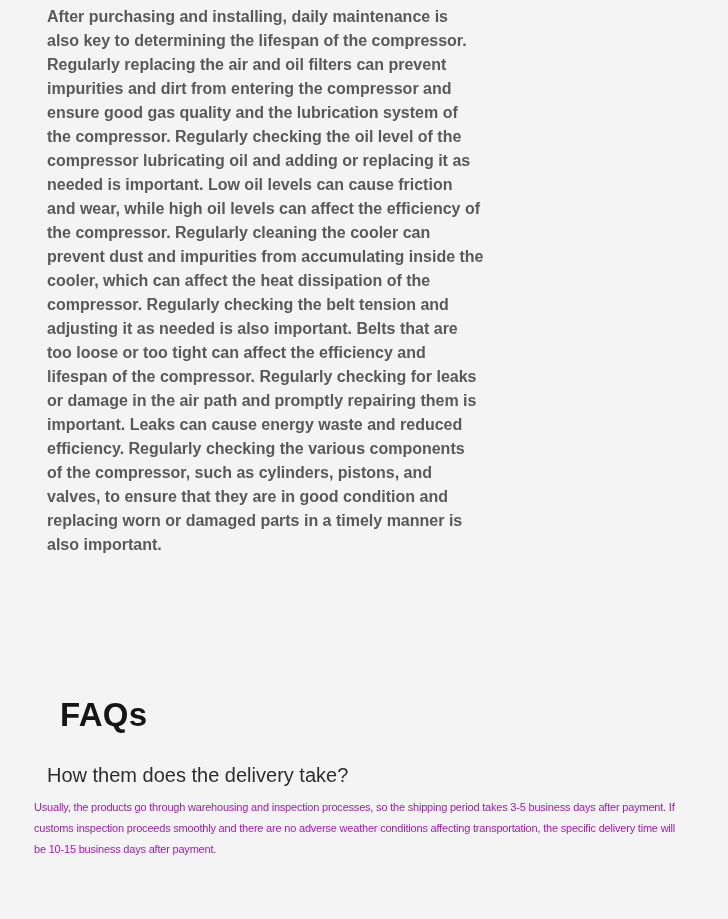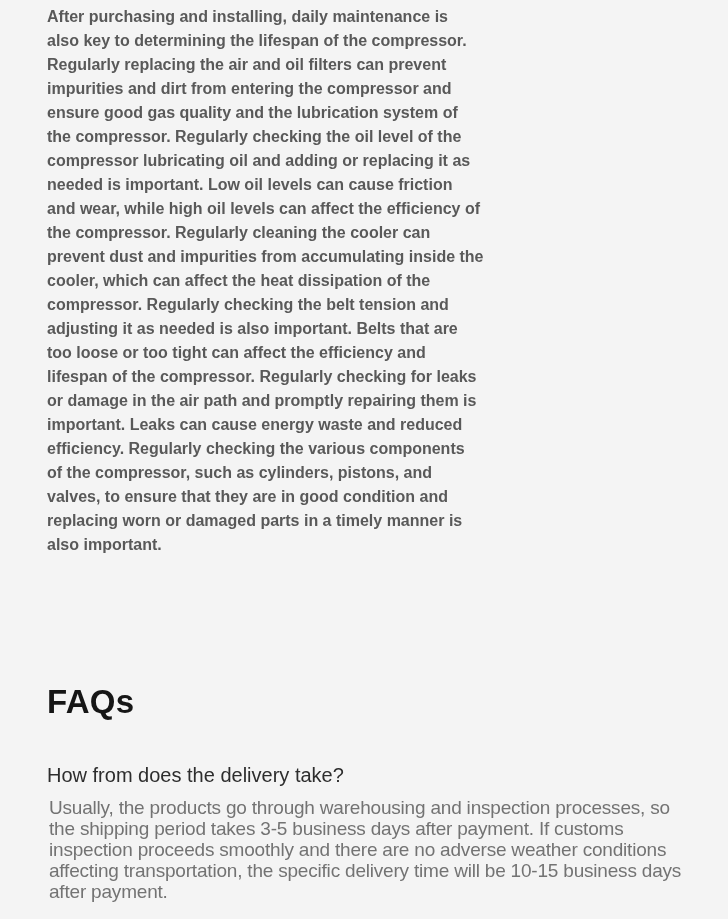--- a/index.html
+++ b/index.html
@@ -22,56 +22,56 @@
     margin: 0;
     font-size: 16px;
     line-height: 24px;
     color: #595959;
     font-weight: bold;
   }
   .faqs-heading {
     position: absolute;
     top: 685px;
     left: 47px;
-    margin: 0;
+    margin: 13px;
     font-size: 33px;
     line-height: 1;
     font-weight: bold;
     color: #161616;
     letter-spacing: 0.3px;
   }
   .faq-question {
     position: absolute;
     top: 763px;
     left: 47px;
     margin: 0;
     font-size: 20px;
     line-height: 24px;
     font-weight: 400;
     color: #2d2d2d;
   }
   .faq-answer {
     position: absolute;
     top: 797px;
-    left: 49px;
+    left: 34px;
     width: 650px;
     margin: 0;
-    font-size: 19px;
+    font-size: 11px;
     line-height: 21px;
-    color: #737373;
+    color: #a21caf;
     letter-spacing: -0.2px;
   }
 </style>
 </head>
 <body>
 
 <div>
 
   <p class="maintenance-paragraph">After purchasing and installing, daily maintenance is also key to determining the lifespan of the compressor. Regularly replacing the air and oil filters can prevent impurities and dirt from entering the compressor and ensure good gas quality and the lubrication system of the compressor. Regularly checking the oil level of the compressor lubricating oil and adding or replacing it as needed is important. Low oil levels can cause friction and wear, while high oil levels can affect the efficiency of the compressor. Regularly cleaning the cooler can prevent dust and impurities from accumulating inside the cooler, which can affect the heat dissipation of the compressor. Regularly checking the belt tension and adjusting it as needed is also important. Belts that are too loose or too tight can affect the efficiency and lifespan of the compressor. Regularly checking for leaks or damage in the air path and promptly repairing them is important. Leaks can cause energy waste and reduced efficiency. Regularly checking the various components of the compressor, such as cylinders, pistons, and valves, to ensure that they are in good condition and replacing worn or damaged parts in a timely manner is also important.</p>
 
   <h2 class="faqs-heading">FAQs</h2>
 
   <div>
-    <h3 class="faq-question">How from does the delivery take?</h3>
+    <h3 class="faq-question">How them does the delivery take?</h3>
     <p class="faq-answer">Usually, the products go through warehousing and inspection processes, so the shipping period takes 3-5 business days after payment. If customs inspection proceeds smoothly and there are no adverse weather conditions affecting transportation, the specific delivery time will be 10-15 business days after payment.</p>
   </div>
 
 </div>
 
 </body></html>

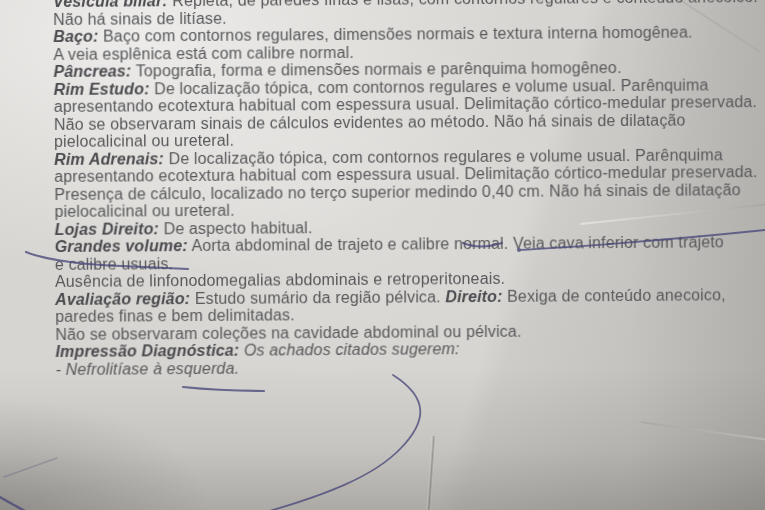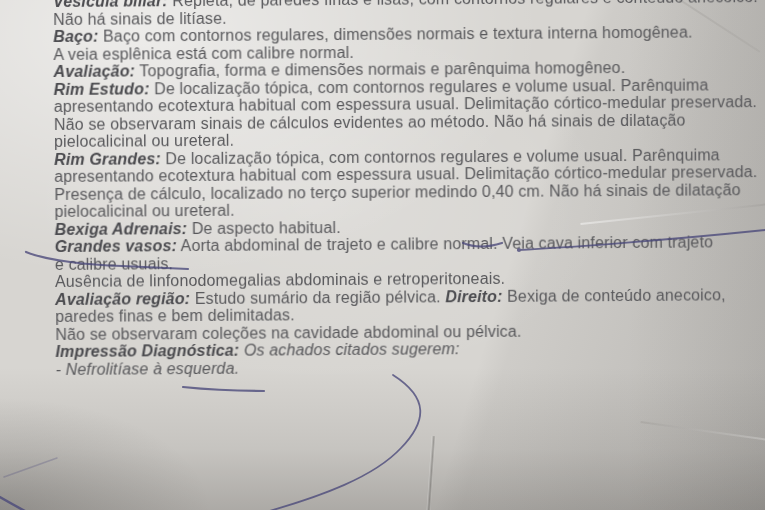--- a/index.html
+++ b/index.html
@@ -84,43 +84,43 @@
       <span class="lbl">Vesícula biliar:</span><span class="body"> Repleta, de paredes finas e lisas, com contornos regulares e conteúdo anecoico.
 Não há sinais de litíase.</span>
     </p>
 
     <p class="para p2">
       <span class="lbl">Baço:</span><span class="body"> Baço com contornos regulares, dimensões normais e textura interna homogênea.
 A veia esplênica está com calibre normal.</span>
     </p>
 
     <p class="para p3">
-      <span class="lbl">Avaliação:</span><span class="body"> Topografia, forma e dimensões normais e parênquima homogêneo.</span>
+      <span class="lbl">Pâncreas:</span><span class="body"> Topografia, forma e dimensões normais e parênquima homogêneo.</span>
     </p>
 
     <p class="para p4">
       <span class="lbl">Rim Estudo:</span><span class="body"> De localização tópica, com contornos regulares e volume usual. Parênquima
 apresentando ecotextura habitual com espessura usual. Delimitação córtico-medular preservada.
 Não se observaram sinais de cálculos evidentes ao método. Não há sinais de dilatação
 pielocalicinal ou ureteral.</span>
     </p>
 
     <p class="para p5">
-      <span class="lbl">Rim Grandes:</span><span class="body"> De localização tópica, com contornos regulares e volume usual. Parênquima
+      <span class="lbl">Rim Adrenais:</span><span class="body"> De localização tópica, com contornos regulares e volume usual. Parênquima
 apresentando ecotextura habitual com espessura usual. Delimitação córtico-medular preservada.
 Presença de cálculo, localizado no terço superior medindo 0,40 cm. Não há sinais de dilatação
 pielocalicinal ou ureteral.</span>
     </p>
 
     <p class="para p6">
-      <span class="lbl">Bexiga Adrenais:</span><span class="body"> De aspecto habitual.</span>
+      <span class="lbl">Lojas Direito:</span><span class="body"> De aspecto habitual.</span>
     </p>
 
     <p class="para p7">
-      <span class="lbl">Grandes vasos:</span><span class="body"> Aorta abdominal de trajeto e calibre normal. Veia cava inferior com trajeto
+      <span class="lbl">Grandes volume:</span><span class="body"> Aorta abdominal de trajeto e calibre normal. Veia cava inferior com trajeto
 e calibre usuais.</span>
     </p>
 
     <p class="para p8">
       <span class="body">Ausência de linfonodomegalias abdominais e retroperitoneais.</span>
     </p>
 
     <p class="para p9">
       <span class="lbl">Avaliação região:</span><span class="body"> Estudo sumário da região pélvica. </span><span class="lbl">Direito:</span><span class="body"> Bexiga de conteúdo anecoico,
 paredes finas e bem delimitadas.</span>

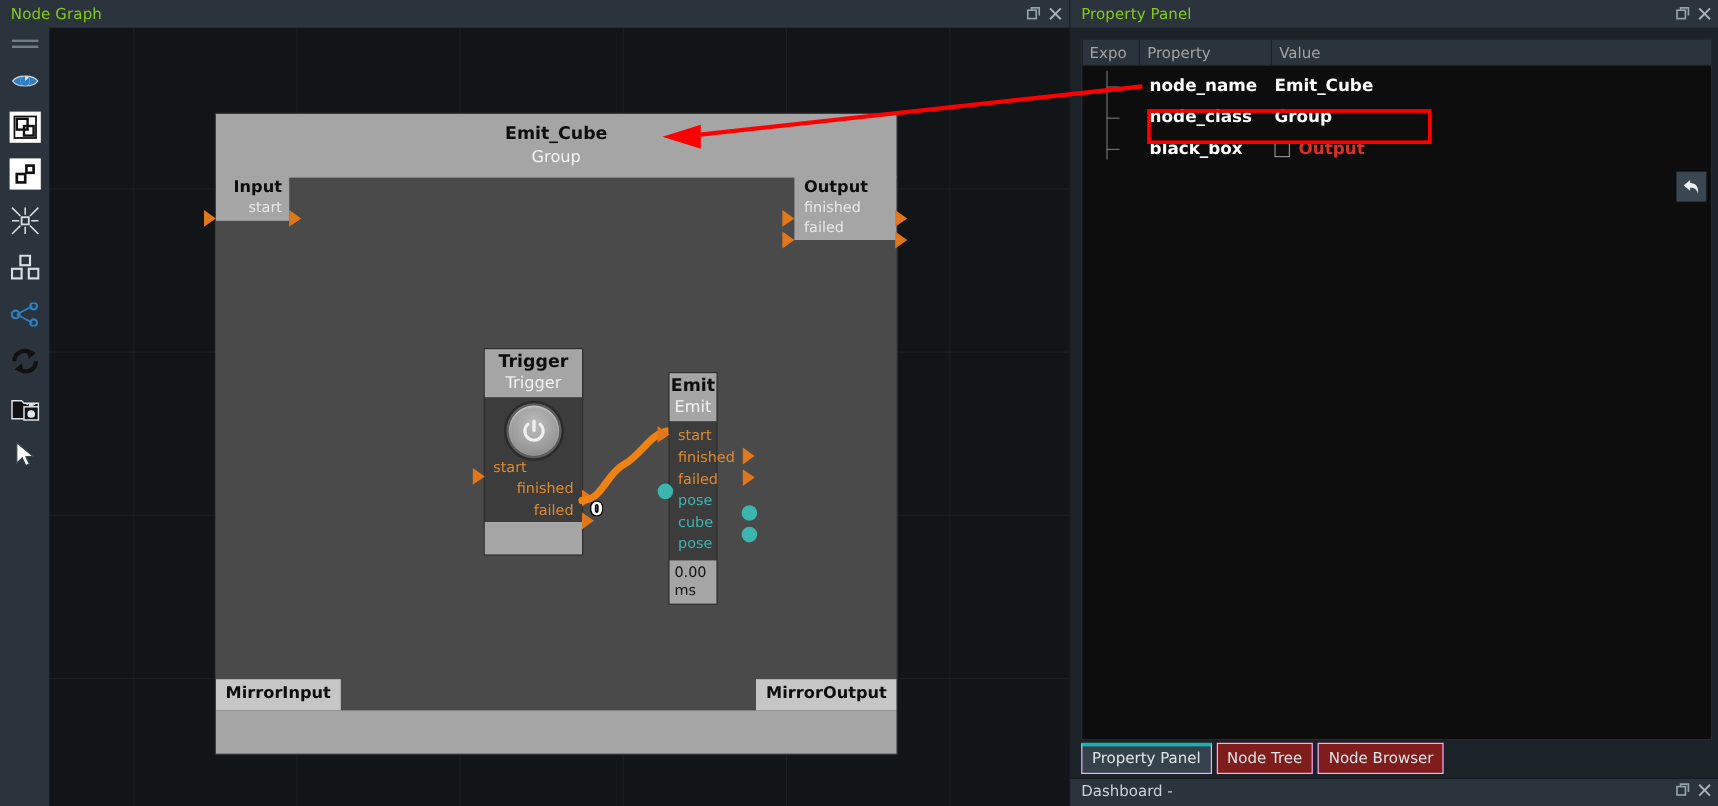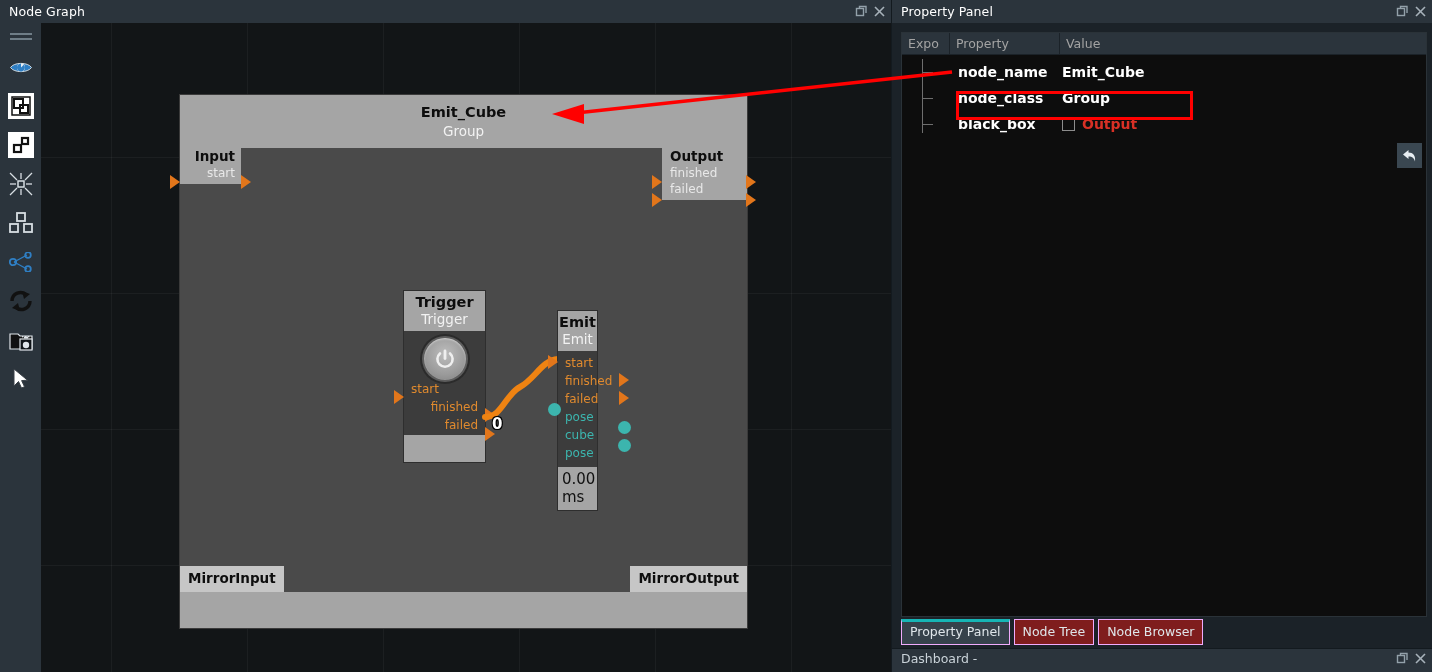--- a/index.html
+++ b/index.html
@@ -23,21 +23,21 @@
     position: relative;
     width: 891px; height: 672px;
     background: #2b343c;
     display: flex; flex-direction: column;
   }
   .panel-titlebar {
     height: 23px;
     background: #2b343c;
     display: flex; align-items: center;
     padding: 0 4px 0 9px;
-    color: #ffffff;
+    color: #84cc16;
     font-size: 12.5px;
     flex: 0 0 auto;
     position: relative;
   }
   .panel-titlebar .title { flex: 1 1 auto; letter-spacing: .1px; }
   .titlebar-btns { display: flex; align-items: center; gap: 3px; }
   .tb-btn {
     width: 15px; height: 15px;
     display: flex; align-items: center; justify-content: center;
     color: #93a1aa;
@@ -195,21 +195,21 @@
   }
   .plabel.r { text-align: right; }
   .plabel.l { text-align: left; }
 
   
   .emit-node { left: 378px; top: 216px; width: 39px; }
   .emit-body { position: relative; padding: 3px 0 5px 0; }
   .plabel.teal { color: #3cb5ae; }
   .emit-time {
     background: #a5a5a5;
-    font-size: 15px; color: #111;
+    font-size: 12px; color: #111;
     padding: 3px 4px 4px 4px;
     line-height: 1.2;
   }
 
   .wirelabel {
     position: absolute;
     font-size: 15px; font-weight: bold; color: #ffffff;
     text-shadow: -1px -1px 0 #000, 1px -1px 0 #000, -1px 1px 0 #000, 1px 1px 0 #000;
   }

### Required work
Write all the lines above out again exactly, minus the images.

### Solution to the problem
--- a/index.html
+++ b/index.html
@@ -22,56 +22,56 @@
     margin: 0;
     font-size: 16px;
     line-height: 24px;
     color: #595959;
     font-weight: bold;
   }
   .faqs-heading {
     position: absolute;
     top: 685px;
     left: 47px;
-    margin: 0;
+    margin: 13px;
     font-size: 33px;
     line-height: 1;
     font-weight: bold;
     color: #161616;
     letter-spacing: 0.3px;
   }
   .faq-question {
     position: absolute;
     top: 763px;
     left: 47px;
     margin: 0;
     font-size: 20px;
     line-height: 24px;
     font-weight: 400;
     color: #2d2d2d;
   }
   .faq-answer {
     position: absolute;
     top: 797px;
-    left: 49px;
+    left: 34px;
     width: 650px;
     margin: 0;
-    font-size: 19px;
+    font-size: 11px;
     line-height: 21px;
-    color: #737373;
+    color: #a21caf;
     letter-spacing: -0.2px;
   }
 </style>
 </head>
 <body>
 
 <div>
 
   <p class="maintenance-paragraph">After purchasing and installing, daily maintenance is also key to determining the lifespan of the compressor. Regularly replacing the air and oil filters can prevent impurities and dirt from entering the compressor and ensure good gas quality and the lubrication system of the compressor. Regularly checking the oil level of the compressor lubricating oil and adding or replacing it as needed is important. Low oil levels can cause friction and wear, while high oil levels can affect the efficiency of the compressor. Regularly cleaning the cooler can prevent dust and impurities from accumulating inside the cooler, which can affect the heat dissipation of the compressor. Regularly checking the belt tension and adjusting it as needed is also important. Belts that are too loose or too tight can affect the efficiency and lifespan of the compressor. Regularly checking for leaks or damage in the air path and promptly repairing them is important. Leaks can cause energy waste and reduced efficiency. Regularly checking the various components of the compressor, such as cylinders, pistons, and valves, to ensure that they are in good condition and replacing worn or damaged parts in a timely manner is also important.</p>
 
   <h2 class="faqs-heading">FAQs</h2>
 
   <div>
-    <h3 class="faq-question">How from does the delivery take?</h3>
+    <h3 class="faq-question">How them does the delivery take?</h3>
     <p class="faq-answer">Usually, the products go through warehousing and inspection processes, so the shipping period takes 3-5 business days after payment. If customs inspection proceeds smoothly and there are no adverse weather conditions affecting transportation, the specific delivery time will be 10-15 business days after payment.</p>
   </div>
 
 </div>
 
 </body></html>

--- a/index.html
+++ b/index.html
@@ -84,43 +84,43 @@
       <span class="lbl">Vesícula biliar:</span><span class="body"> Repleta, de paredes finas e lisas, com contornos regulares e conteúdo anecoico.
 Não há sinais de litíase.</span>
     </p>
 
     <p class="para p2">
       <span class="lbl">Baço:</span><span class="body"> Baço com contornos regulares, dimensões normais e textura interna homogênea.
 A veia esplênica está com calibre normal.</span>
     </p>
 
     <p class="para p3">
-      <span class="lbl">Avaliação:</span><span class="body"> Topografia, forma e dimensões normais e parênquima homogêneo.</span>
+      <span class="lbl">Pâncreas:</span><span class="body"> Topografia, forma e dimensões normais e parênquima homogêneo.</span>
     </p>
 
     <p class="para p4">
       <span class="lbl">Rim Estudo:</span><span class="body"> De localização tópica, com contornos regulares e volume usual. Parênquima
 apresentando ecotextura habitual com espessura usual. Delimitação córtico-medular preservada.
 Não se observaram sinais de cálculos evidentes ao método. Não há sinais de dilatação
 pielocalicinal ou ureteral.</span>
     </p>
 
     <p class="para p5">
-      <span class="lbl">Rim Grandes:</span><span class="body"> De localização tópica, com contornos regulares e volume usual. Parênquima
+      <span class="lbl">Rim Adrenais:</span><span class="body"> De localização tópica, com contornos regulares e volume usual. Parênquima
 apresentando ecotextura habitual com espessura usual. Delimitação córtico-medular preservada.
 Presença de cálculo, localizado no terço superior medindo 0,40 cm. Não há sinais de dilatação
 pielocalicinal ou ureteral.</span>
     </p>
 
     <p class="para p6">
-      <span class="lbl">Bexiga Adrenais:</span><span class="body"> De aspecto habitual.</span>
+      <span class="lbl">Lojas Direito:</span><span class="body"> De aspecto habitual.</span>
     </p>
 
     <p class="para p7">
-      <span class="lbl">Grandes vasos:</span><span class="body"> Aorta abdominal de trajeto e calibre normal. Veia cava inferior com trajeto
+      <span class="lbl">Grandes volume:</span><span class="body"> Aorta abdominal de trajeto e calibre normal. Veia cava inferior com trajeto
 e calibre usuais.</span>
     </p>
 
     <p class="para p8">
       <span class="body">Ausência de linfonodomegalias abdominais e retroperitoneais.</span>
     </p>
 
     <p class="para p9">
       <span class="lbl">Avaliação região:</span><span class="body"> Estudo sumário da região pélvica. </span><span class="lbl">Direito:</span><span class="body"> Bexiga de conteúdo anecoico,
 paredes finas e bem delimitadas.</span>

--- a/index.html
+++ b/index.html
@@ -23,21 +23,21 @@
     position: relative;
     width: 891px; height: 672px;
     background: #2b343c;
     display: flex; flex-direction: column;
   }
   .panel-titlebar {
     height: 23px;
     background: #2b343c;
     display: flex; align-items: center;
     padding: 0 4px 0 9px;
-    color: #ffffff;
+    color: #84cc16;
     font-size: 12.5px;
     flex: 0 0 auto;
     position: relative;
   }
   .panel-titlebar .title { flex: 1 1 auto; letter-spacing: .1px; }
   .titlebar-btns { display: flex; align-items: center; gap: 3px; }
   .tb-btn {
     width: 15px; height: 15px;
     display: flex; align-items: center; justify-content: center;
     color: #93a1aa;
@@ -195,21 +195,21 @@
   }
   .plabel.r { text-align: right; }
   .plabel.l { text-align: left; }
 
   
   .emit-node { left: 378px; top: 216px; width: 39px; }
   .emit-body { position: relative; padding: 3px 0 5px 0; }
   .plabel.teal { color: #3cb5ae; }
   .emit-time {
     background: #a5a5a5;
-    font-size: 15px; color: #111;
+    font-size: 12px; color: #111;
     padding: 3px 4px 4px 4px;
     line-height: 1.2;
   }
 
   .wirelabel {
     position: absolute;
     font-size: 15px; font-weight: bold; color: #ffffff;
     text-shadow: -1px -1px 0 #000, 1px -1px 0 #000, -1px 1px 0 #000, 1px 1px 0 #000;
   }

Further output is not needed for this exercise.